The previous poster didn't want to bring the food that was in his home because it wasn't "lunch food," so he justifies how he stole from his father, his classmates, and local businesses. And now he's going to judge other people's humanity by whether or not they agree with his stance that he was entitled to the kind of lunch he wanted, and call people subhuman if they disagree.

I'm someone who's in favor of the government providing free lunches, but this discussion shows why caution is needed. To many people will ignore the actually events that happened and start manufacturing catastrophes, then say that because of their fabricated scenario anyone who isn't in favor of what they want is a horrible human being, or that they were justified for harming others.

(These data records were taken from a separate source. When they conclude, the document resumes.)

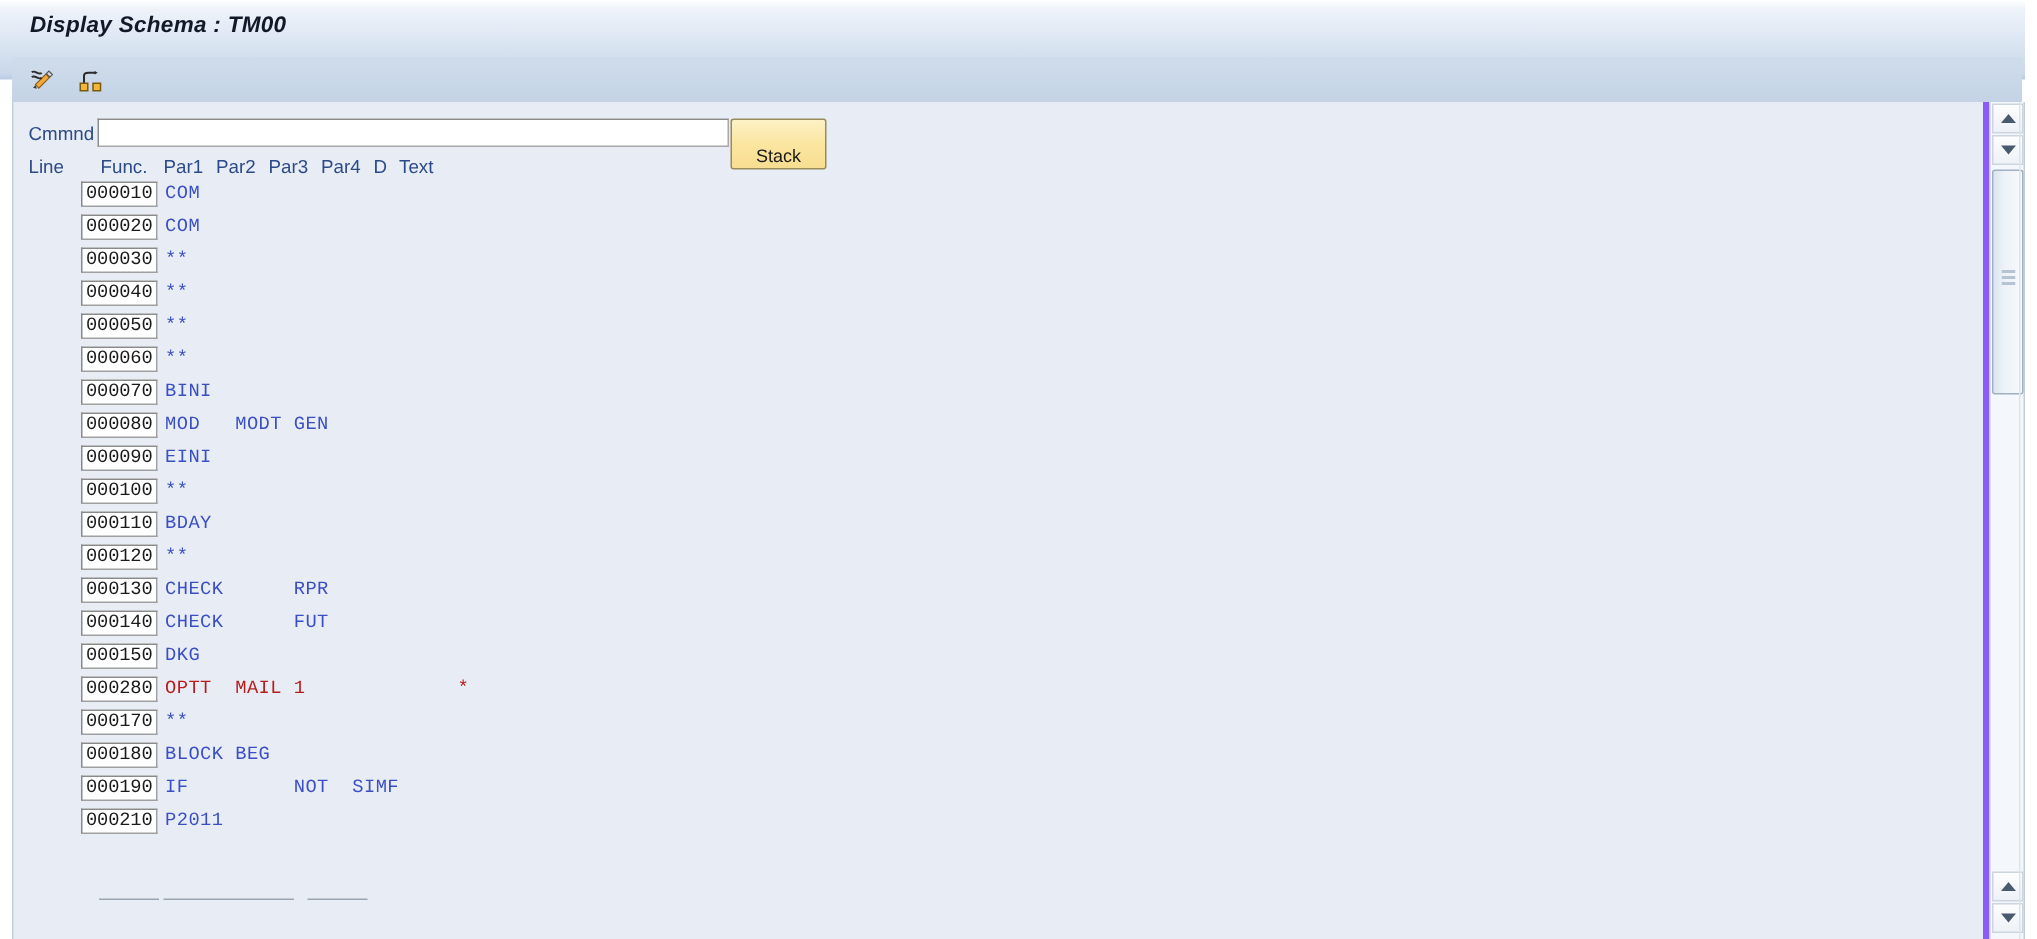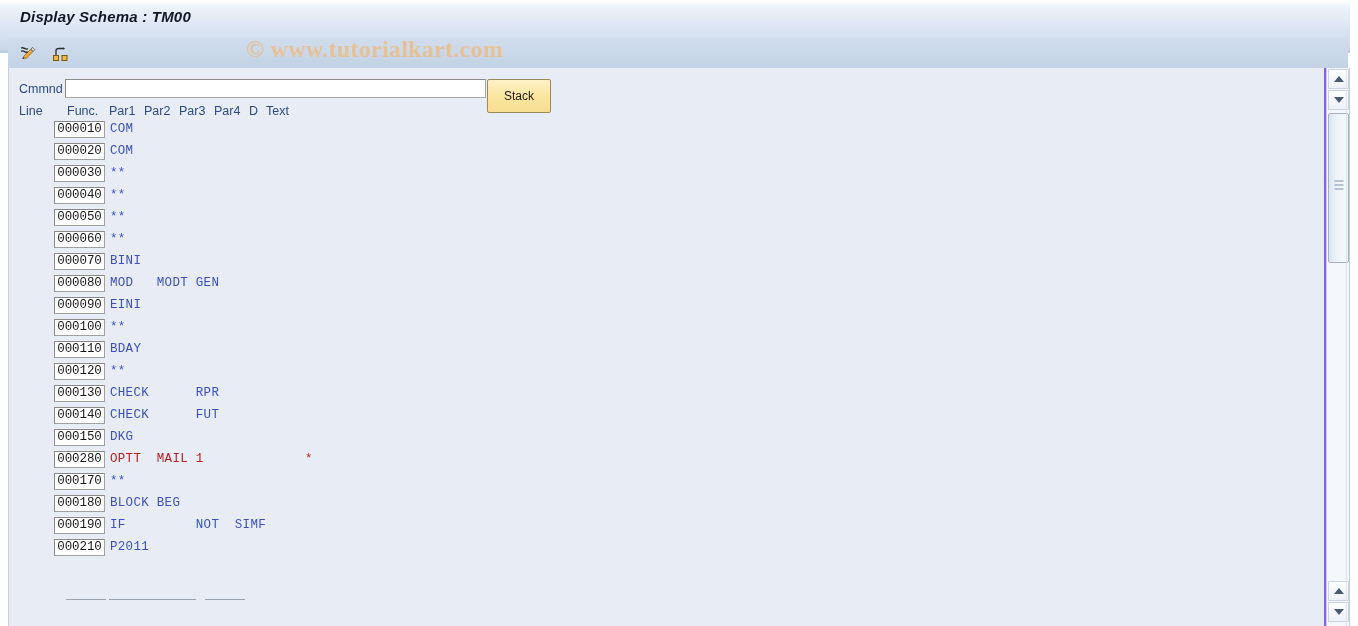"© www.tutorialkart.com" div.watermark { html: <div>© www.tutorialkart.com</div> -> none }
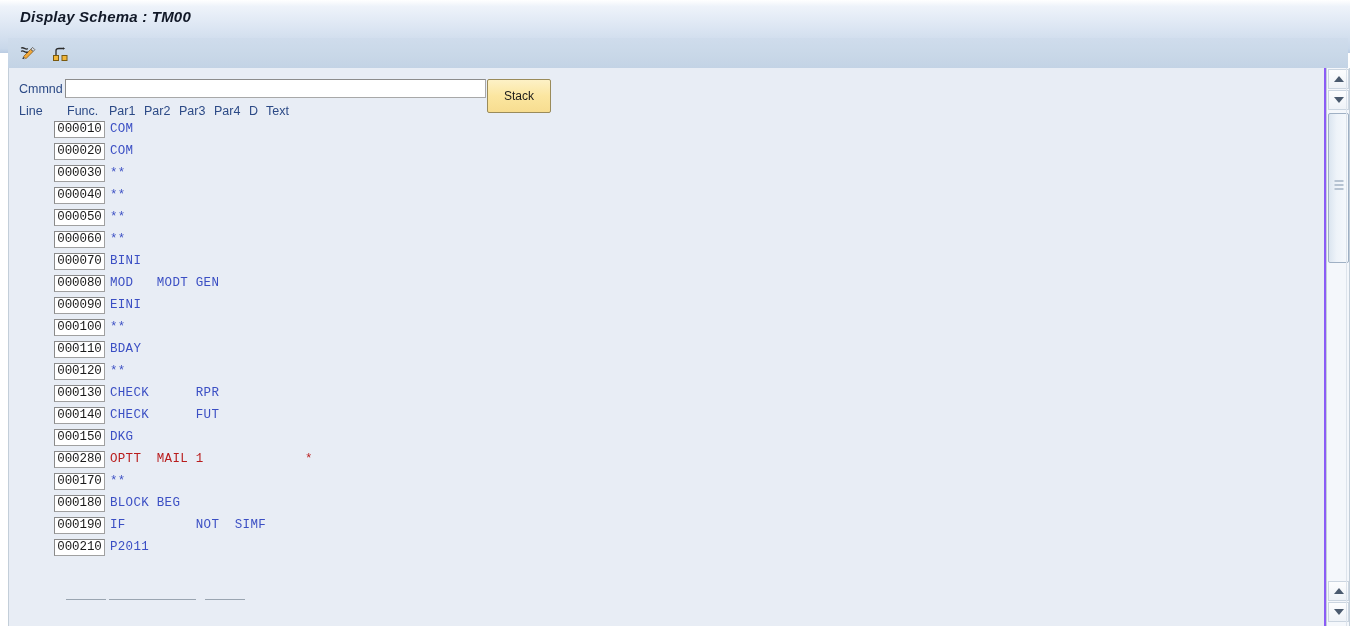"Cmmnd" .content { border-right: 2px solid #8b5cf6 -> 4px solid #8b5cf6 }
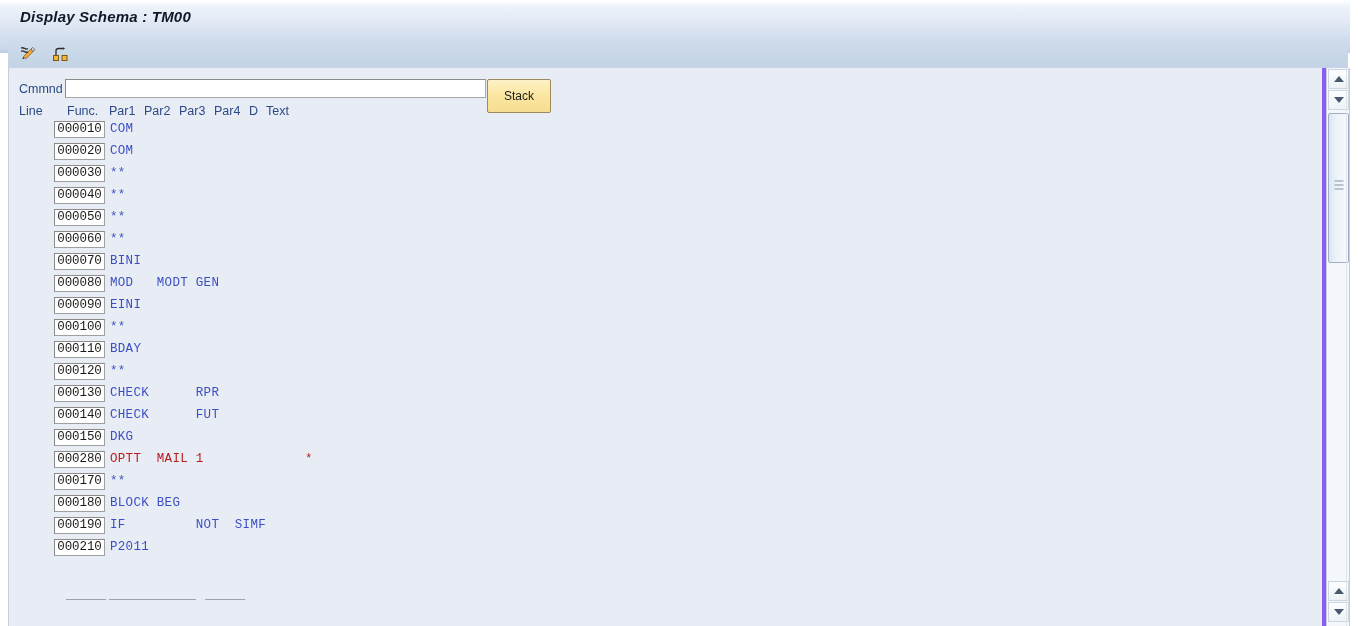"Stack" .stack-btn { height: 34px -> 19px; padding: 4px -> 16px }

This argument has a dumb premise.

Why would he resort to scrounging around for food, looking through lost and found, and eventually stealing from the grocery store if there was food available at home for him. Because there was all this amazing food at home that wasn't "lunch food" is your conclusion? Every conclusion that follows is only logical if you go with a completely nonsensical assumption. If OPs Dad was willing to let his kid starve daily I wonder what his punishment would have been for eating his Dad's food.


> Every conclusion that follows is only logical if you go with a completely nonsensical assumption.

He specifically said that his father had enough money, and the issue was specifically paying for school lunches. Unless they literally woke up in the morning and went out for every breakfast before school every single day, and came home and ate a restaurant every single night, and went out to dinner three times a day on the weekends for every meal, and his dad literally didn't even keep a scrap of food in the house for himself and the fridge was completely empty, then there was food in the house.

It should be obvious which of those assumptions is "completely nonsensical."

> If OPs Dad was willing to let his kid starve daily I wonder what his punishment would have been for eating his Dad's food.

He specifically says he stole his dad's cigarettes many times and resold them.

Are you trying to claim that he would have gotten in more trouble for eating food from the fridge than for stealing his dad's cigarettes and reselling them? You're correct that there are many nonsensical assumptions here, but you seem to have missed which ones those are.